Анатомия-2

Полина Шибеева
Меня ломало. На самом деле ломало, как это бывает с кончеными наркоманами, но я, знаешь ли, не наркоманка, а просто так выходило. Я даже не бегала уже глазами по его лицу, а как-то тихо и обречённо смотрела на него, так спокойно и недвижно, что со стороны могло показаться, будто я вовсе его не замечаю, а смотрю сквозь, или даже вообще не смотрю, ну, в общем, как совершенно слепой человек, знающий, правда, что перед ним кто-то сидит, и старающийся изобразить внимание, чтобы больше походить на зрячего собеседника.

А в сущности, у меня просто не осталось сил. Ну ни капли не осталось, нисколечко, абсолютно. Я уже не могла придавать этому значения, каждому сантиметру его кожи, каждому жесту, великолепному в своей грациозности и красивому до патологии, этим его глазам, совершенно бешеным и невероятно большим, его гибкому гладкому телу, в котором до сих пор ещё сияла милая свежая юность, и весь он всё ещё походил на тонкого пластичного подростка, и мне нравилось это безумно, потому что я и до этого замечала в себе какую-то необъяснимую тягу к рассматриванию молоденьких мальчиков, которые только-только начинают созревать, но до полного обретения внешней мужественности им ещё далеко, а потому они так обворожительны в этих своих неоформившихся ещё до противной жёсткости мышц телах.

Он давно уже не мальчик, но ни один соблазнительно изящный юнец не сможет с ним сравниться. Он в любом случае окажется подвижнее и грациознее всех их вместе взятых. Потому меня и трясёт каждый раз, как я прикасаюсь губами к его прохладному острому колену, всё разъезжается куда-то в разные стороны, будто бы я жутко напилась, когда я кладу голову на его спину и чувствую горящей щёкой его тугую влажную кожу, и чем дольше я смотрю на его смуглое цыганское лицо, тем сильнее меня мучает чувство, будто бы я никак не могу им насытиться, и насыщения этого всё меньше во мне с каждой секундой моего тупого разглядывания его, и от этого я дурею, задыхаюсь, мне становится душно и жарко, я не знаю, как мне наконец наглядеться на него вдоволь, чтобы оторвать уже от него свой потерянный уставший взгляд. Он не выдерживает его долго, я давно уже заметила это, и это мне мешает, мешает сосредоточиться на моём несбыточном насыщении, потому что он дёргается и вертит головой, и глаза его ёрзают где-то не пойми где, отчего я бешусь, но опять-таки как-то вяло и молча.

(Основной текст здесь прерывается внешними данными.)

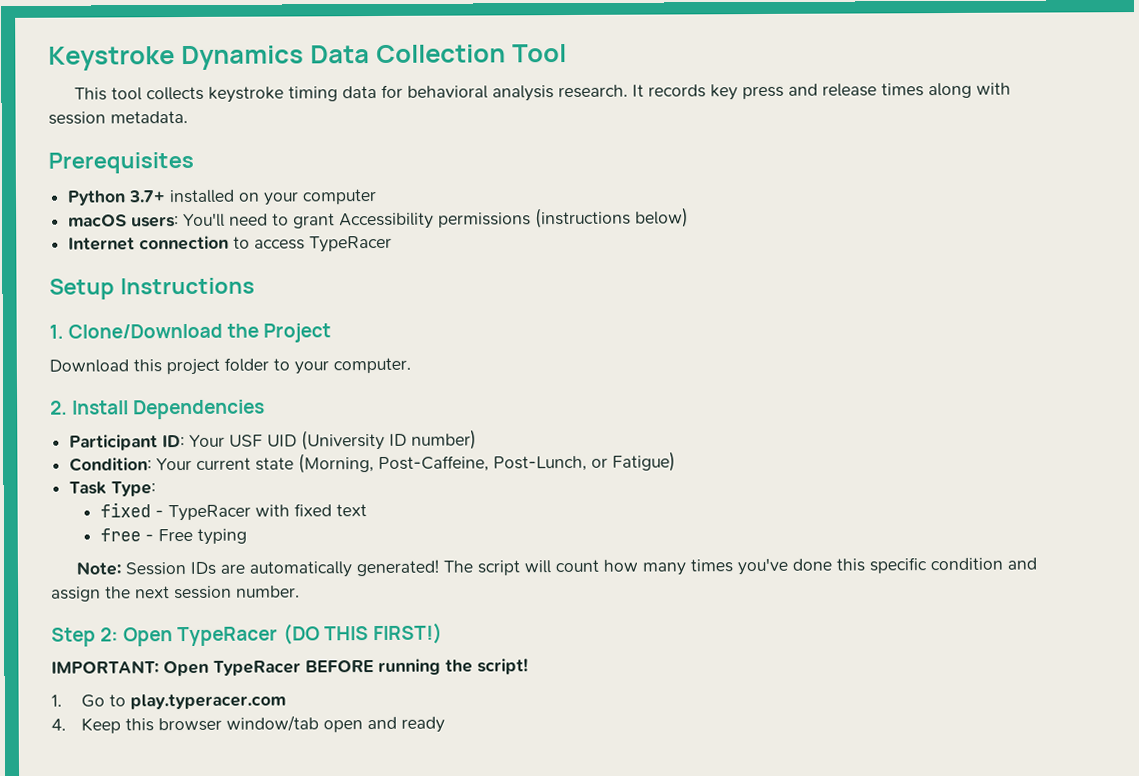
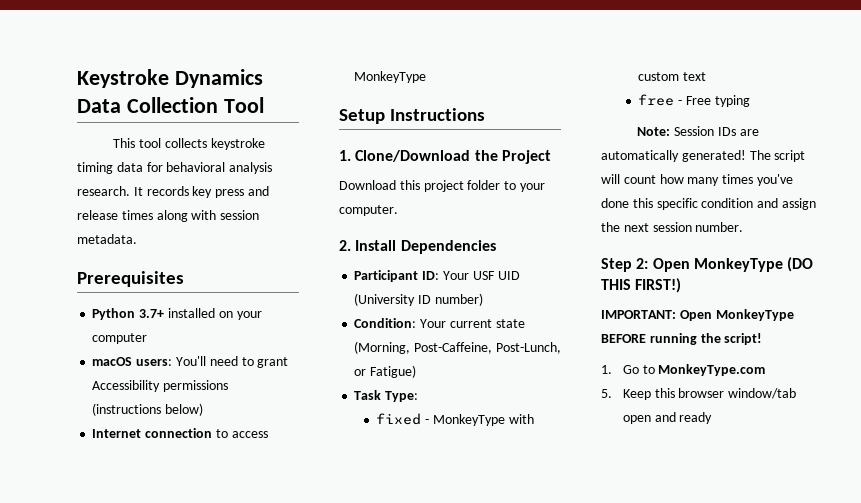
- Internet connection to access TypeRacer
+ Internet connection to access MonkeyType
- fixed - TypeRacer with fixed text
+ fixed - MonkeyType with custom text
- Step 2: Open TypeRacer (DO THIS FIRST!)
+ Step 2: Open MonkeyType (DO THIS FIRST!)
- IMPORTANT: Open TypeRacer BEFORE running the script!
+ IMPORTANT: Open MonkeyType BEFORE running the script!
- 1. Go to play.typeracer.com
- 4. Keep this browser window/tab open and ready
+ 1. Go to MonkeyType.com
+ 5. Keep this browser window/tab open and ready

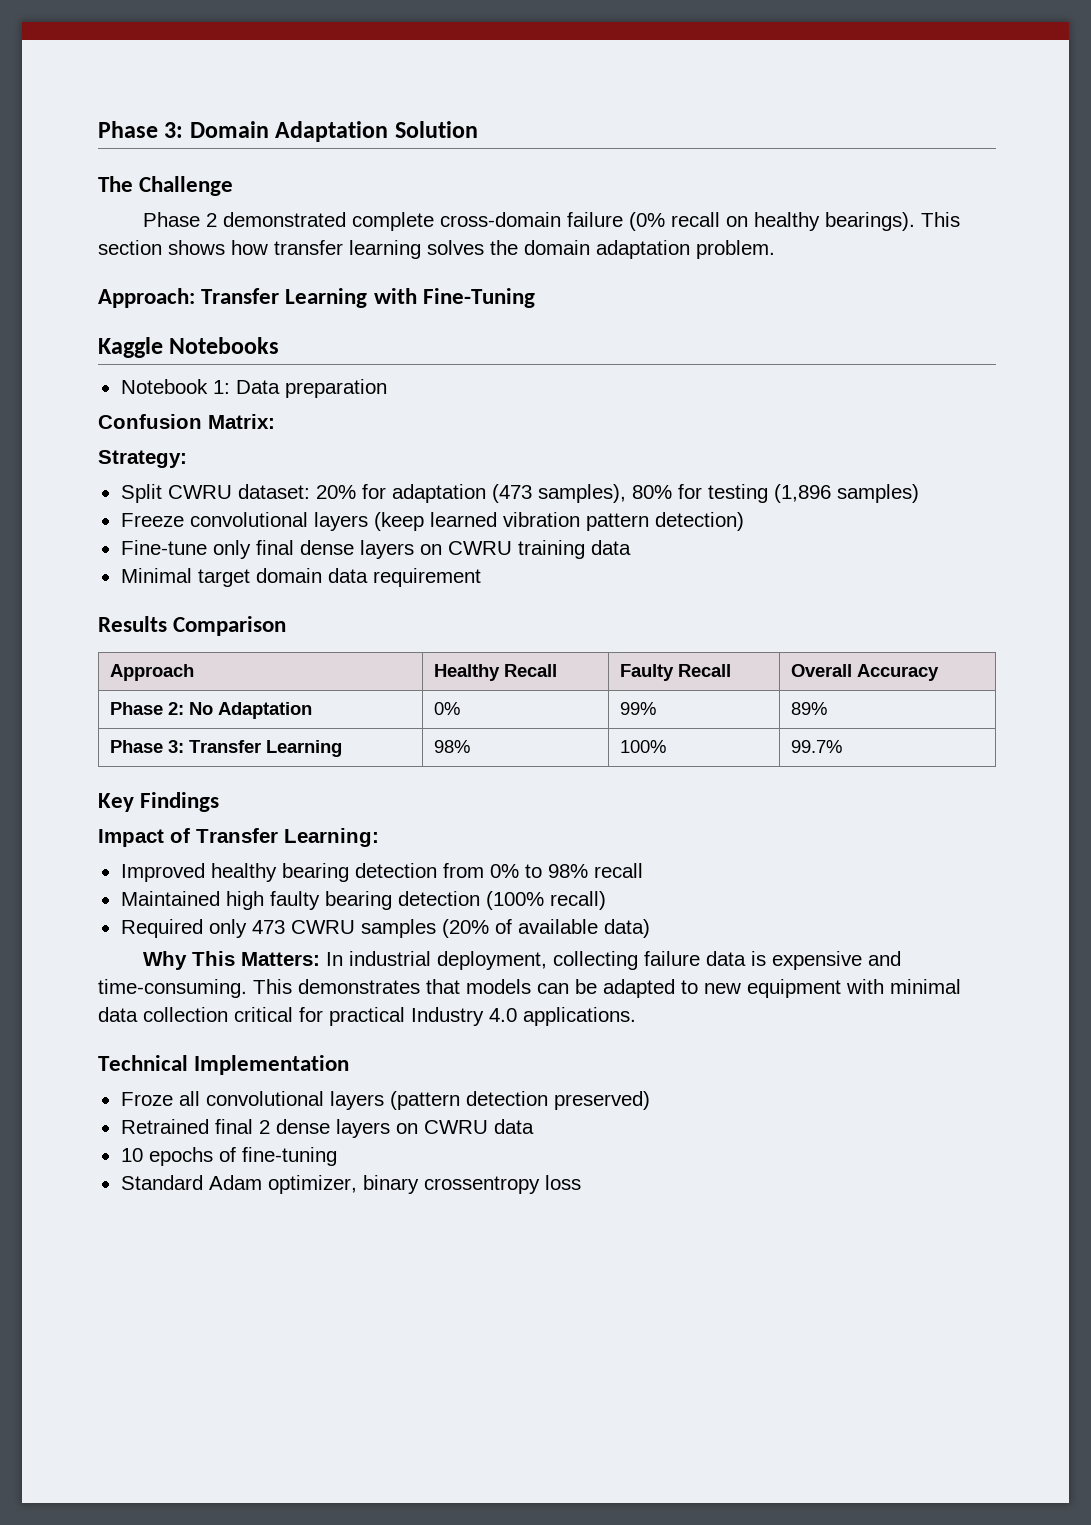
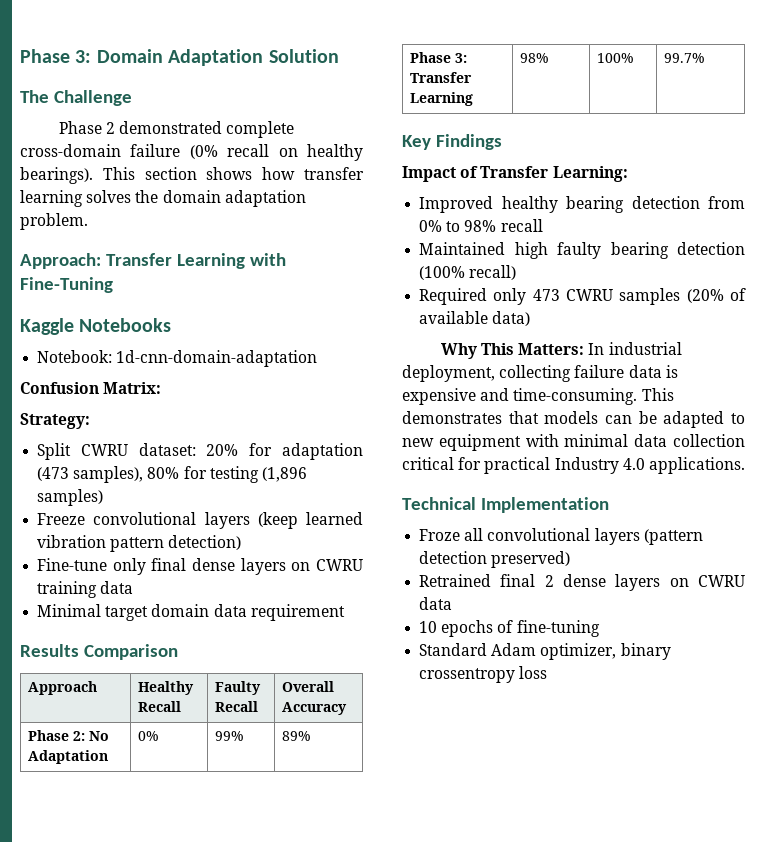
- Notebook 1: Data preparation
+ Notebook: 1d-cnn-domain-adaptation

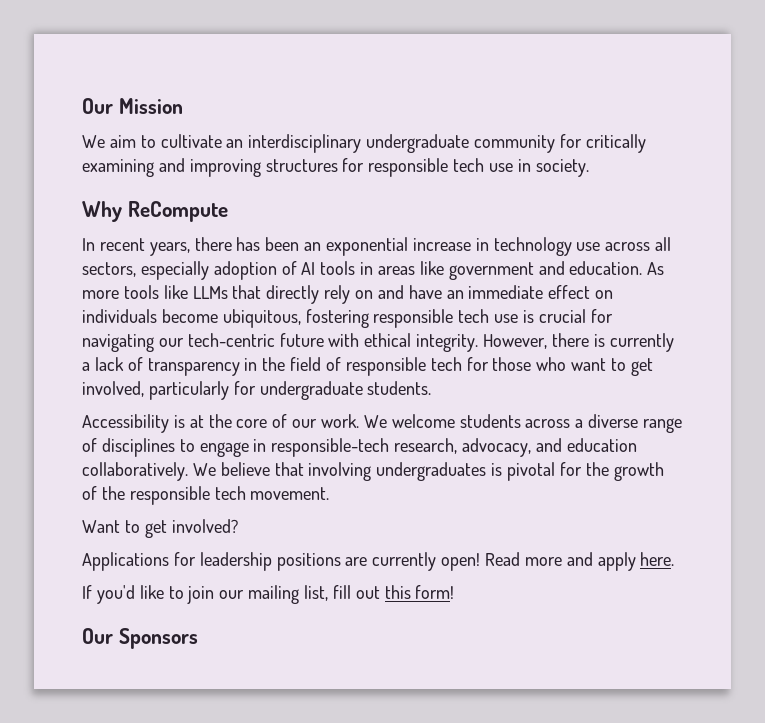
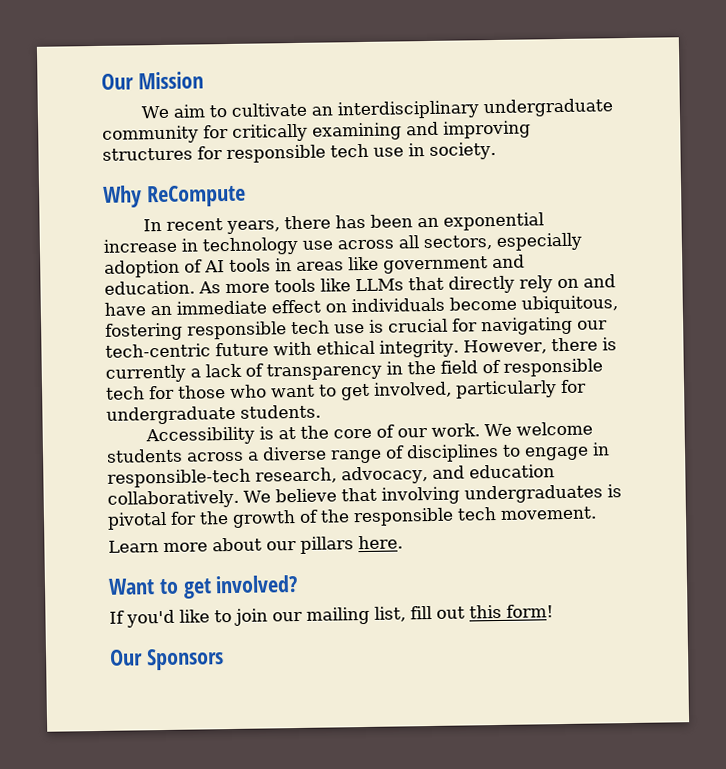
+ Learn more about our pillars here.
  Want to get involved?
- Applications for leadership positions are currently open! Read more and apply here.

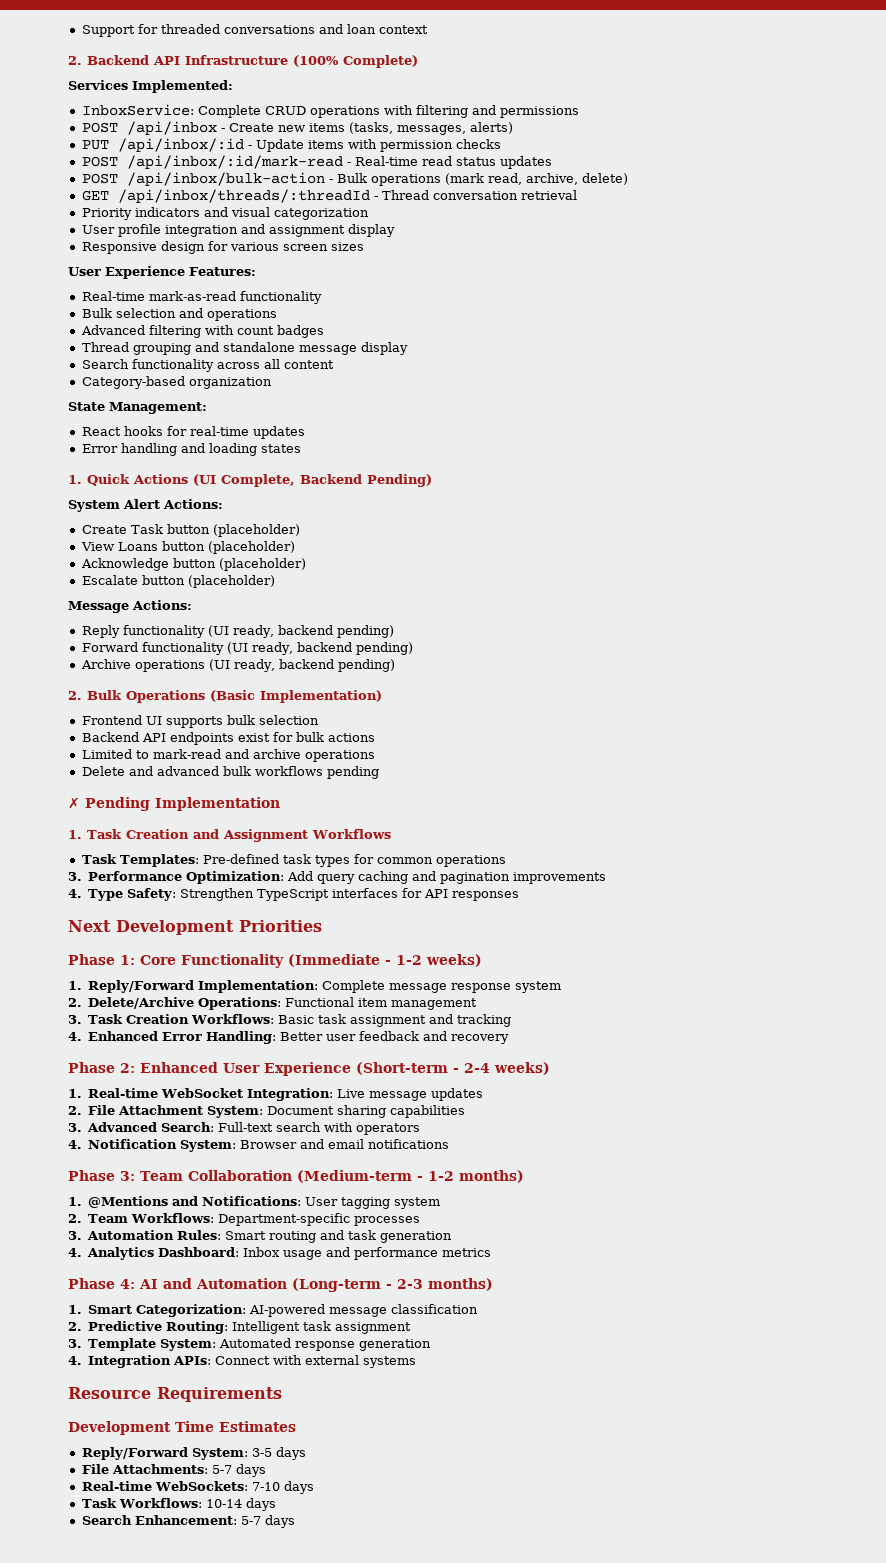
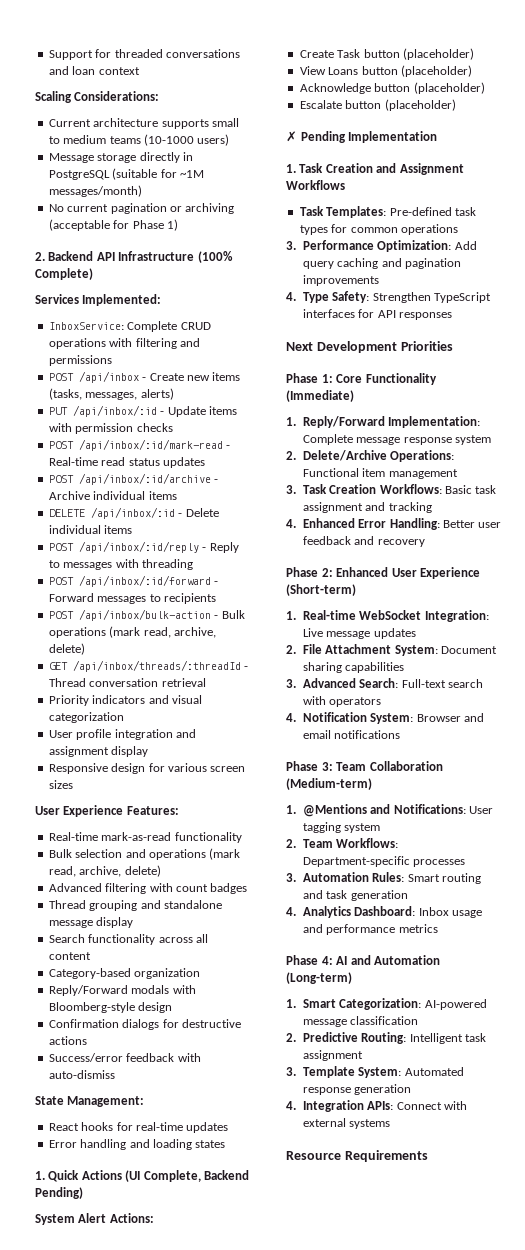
+ Scaling Considerations:
+ Current architecture supports small to medium teams (10-1000 users)
+ Message storage directly in PostgreSQL (suitable for ~1M messages/month)
+ No current pagination or archiving (acceptable for Phase 1)
+ POST /api/inbox/:id/archive - Archive individual items
+ DELETE /api/inbox/:id - Delete individual items
+ POST /api/inbox/:id/reply - Reply to messages with threading
+ POST /api/inbox/:id/forward - Forward messages to recipients
- Bulk selection and operations
+ Bulk selection and operations (mark read, archive, delete)
+ Reply/Forward modals with Bloomberg-style design
+ Confirmation dialogs for destructive actions
+ Success/error feedback with auto-dismiss
- Message Actions:
- Reply functionality (UI ready, backend pending)
- Forward functionality (UI ready, backend pending)
- Archive operations (UI ready, backend pending)
- 2. Bulk Operations (Basic Implementation)
- Frontend UI supports bulk selection
- Backend API endpoints exist for bulk actions
- Limited to mark-read and archive operations
- Delete and advanced bulk workflows pending
- Phase 1: Core Functionality (Immediate - 1-2 weeks)
+ Phase 1: Core Functionality (Immediate)
- Phase 2: Enhanced User Experience (Short-term - 2-4 weeks)
+ Phase 2: Enhanced User Experience (Short-term)
- Phase 3: Team Collaboration (Medium-term - 1-2 months)
+ Phase 3: Team Collaboration (Medium-term)
- Phase 4: AI and Automation (Long-term - 2-3 months)
+ Phase 4: AI and Automation (Long-term)
- Development Time Estimates
- Reply/Forward System: 3-5 days
- File Attachments: 5-7 days
- Real-time WebSockets: 7-10 days
- Task Workflows: 10-14 days
- Search Enhancement: 5-7 days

Я говорю:«Сиди спокойно, замри, не двигайся. Дай мне на тебя посмотреть». А он говорит:«Сейчас, сейчас, я только чайник поставлю». Встает с дивана, подходит к плите, а я с противной жадностью впиваюсь взглядом в многоточие родинок на его лопатках, в спрятавшийся между двумя блестящими пластами кожи позвоночник, в угловатые линии узких бёдер с аппетитно торчащими косточками по бокам, в его аккуратный мальчишеский зад, в тонкие длинные ноги с напряжённо выступающими сухожилиями… Я не выдерживаю, подхожу сзади, обнимаю его, проводя ладонью по низу его упругого живота, и нахожу пальцами выпирающую диагональ плавного перехода "наружной косой мышцы через подвздошную ость в паховую связку"… Тут меня прошибают жар и озноб, глаза закрываются, и я медленно стекаю на пол раскалённым ручейком, хватаюсь за его ступню и теряю сознание.